SENKAKU ISSUE FALLS HARD FROM THE SHELF
The Japan Times, September 30, 2012
Tanaage, which means to put something on the shelf, is a term that pops up often in the coverage of the current imbroglio over the islands that Japan calls the Senkakus. There is disagreement over when China, which calls the islands Diaoyu, started insisting they were its territory, but in any case the two countries didn't confront each other with their respective claims until the 1970s. Japanese hardliners say the Chinese became possessive about the rocks in the East China Sea only when they determined there were valuable resources under them, while the Chinese say they've been visiting them before Japan was a twinkle in the goddess Amaterasu's eye.
But around 1978 the matter was "put on the shelf" in accordance with an unspoken understanding that China would continue claiming the islands for itself while tacitly acknowledging that Japan "realistically controlled them," to quote China-based freelance journalist Yoshiko Furumae in the Tokyo Shimbun. Japan could then assert to the void that there is no territorial problem.

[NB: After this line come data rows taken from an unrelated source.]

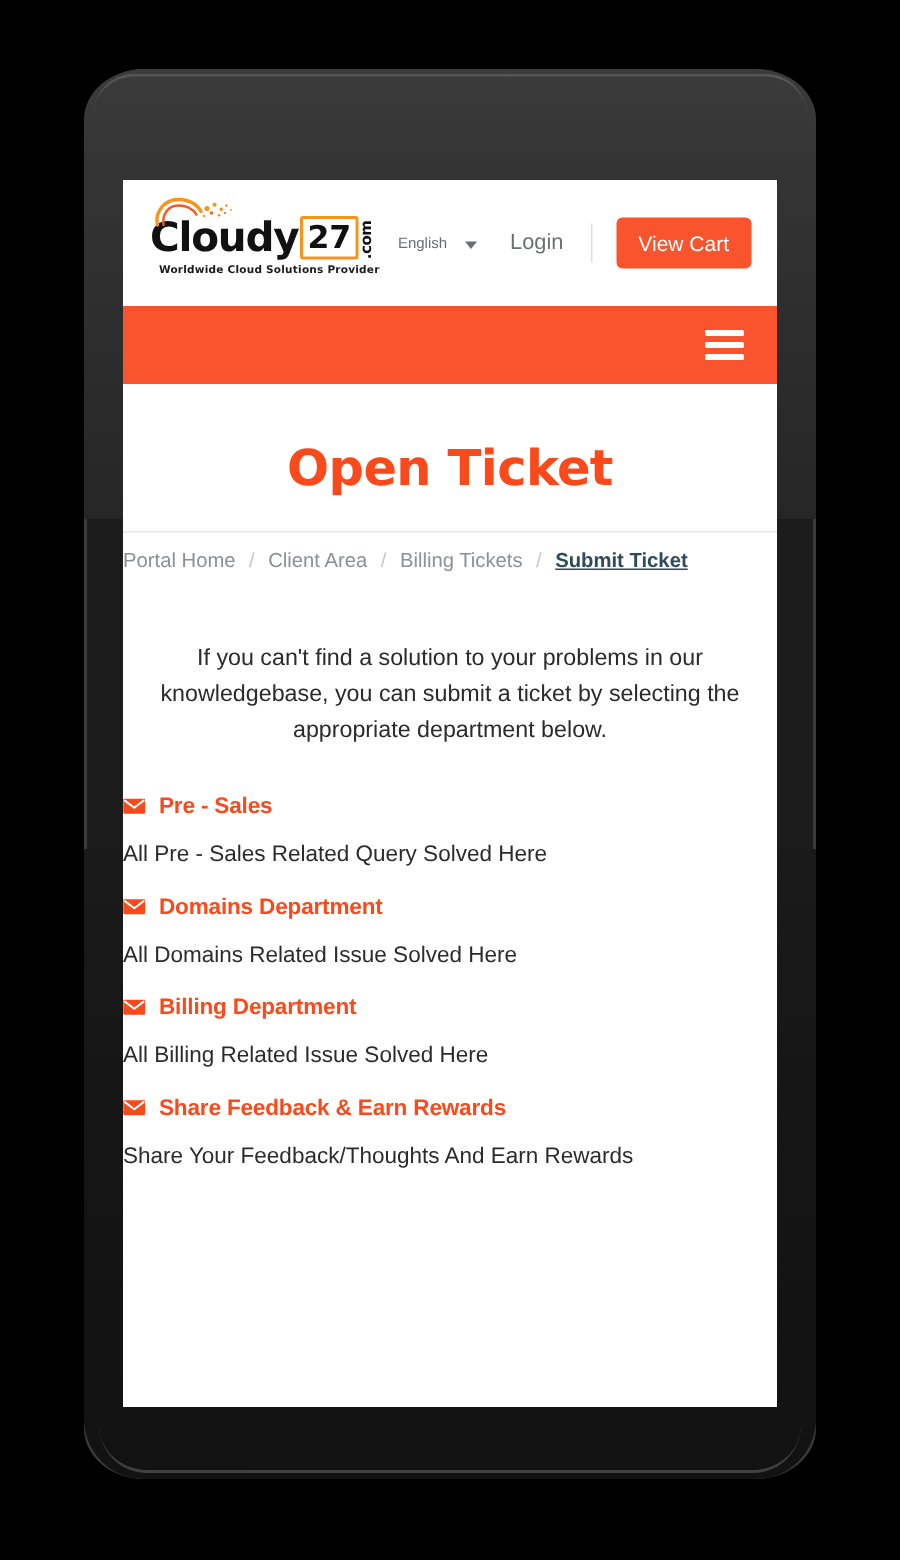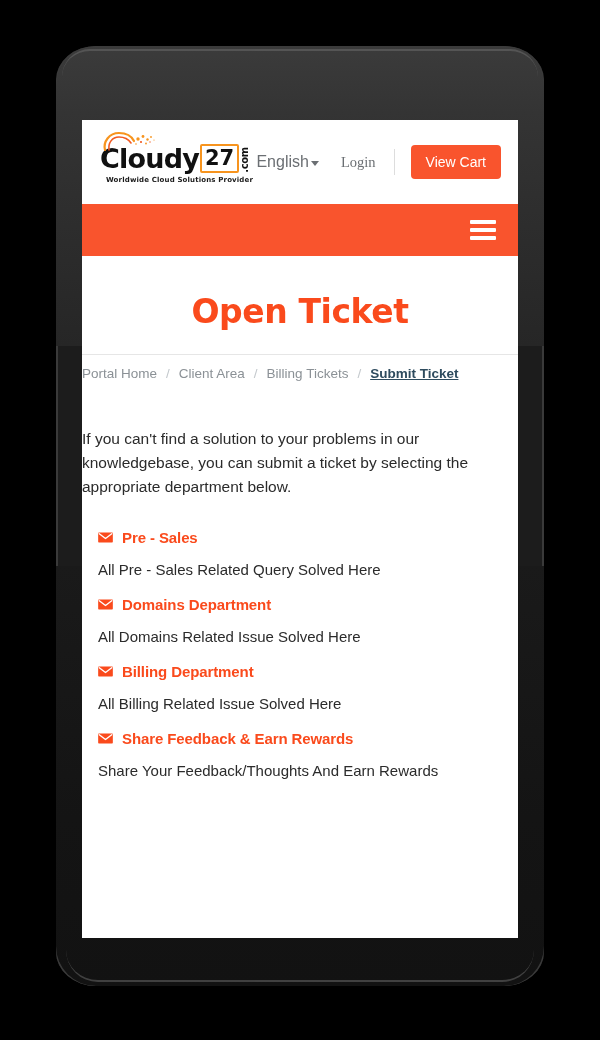--- a/index.html
+++ b/index.html
@@ -185,42 +185,41 @@
   }
   .header-nav {
     margin-left: auto;
     display: flex;
     align-items: center;
     gap: 0;
   }
   .lang-select {
     display: flex;
     align-items: center;
-    gap: 2px;
-    font-size: 16px;
+    gap: 12px;
+    font-size: 10px;
     color: #6b6f73;
     cursor: pointer;
     padding: 6px 2px;
   }
   .caret-down {
     width: 0; height: 0;
     border-left: 4.5px solid transparent;
     border-right: 4.5px solid transparent;
     border-top: 5px solid #6b6f73;
     display: inline-block;
     margin-top: 2px;
   }
   .login-link {
     font-size: 14.5px;
     color: #6b6f73;
     text-decoration: none;
     cursor: pointer;
     padding: 6px 2px;
     margin-left: 18px;
-    font-family: Liberation Serif, serif;
   }
   .nav-divider {
     width: 1px;
     height: 26px;
     background: #dddddd;
     margin: 0 16px;
   }
   .view-cart-btn {
     background: #F9542D;
     color: #ffffff;
@@ -302,24 +301,25 @@
   .crumb-sep {
     color: #c3c8cc;
     margin: 0 9px;
   }
 
   .intro-text {
     font-size: 15.5px;
     line-height: 24px;
     color: #2b2b2b;
     margin: 46px 0 0 0;
+    text-align: center;
   }
 
   .dept-list {
-    margin: 30px 0 0 16px;
+    margin: 30px 0 0 0;
   }
   .dept-item {
     margin-bottom: 16px;
   }
   .dept-head {
     display: flex;
     align-items: center;
     gap: 9px;
     text-decoration: none;
     cursor: pointer;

Tokyo Governor Shintaro Ishihara effectively knocked the matter off the shelf when he offered to buy the islands from its Japanese owners on behalf of Tokyo, a move that prodded the national government to make its own offer, thus not only inflating the price of the rocks from ¥500 million to a staggering ¥2 billion, but also causing China to lose face, since the deal was sealed the day after Prime Minister Yoshihiko Noda and Chinese President Hu Jintao held a secret meeting at the APEC conference in Vladivostok, where Noda didn't even mention the pending purchase. Hu was furious.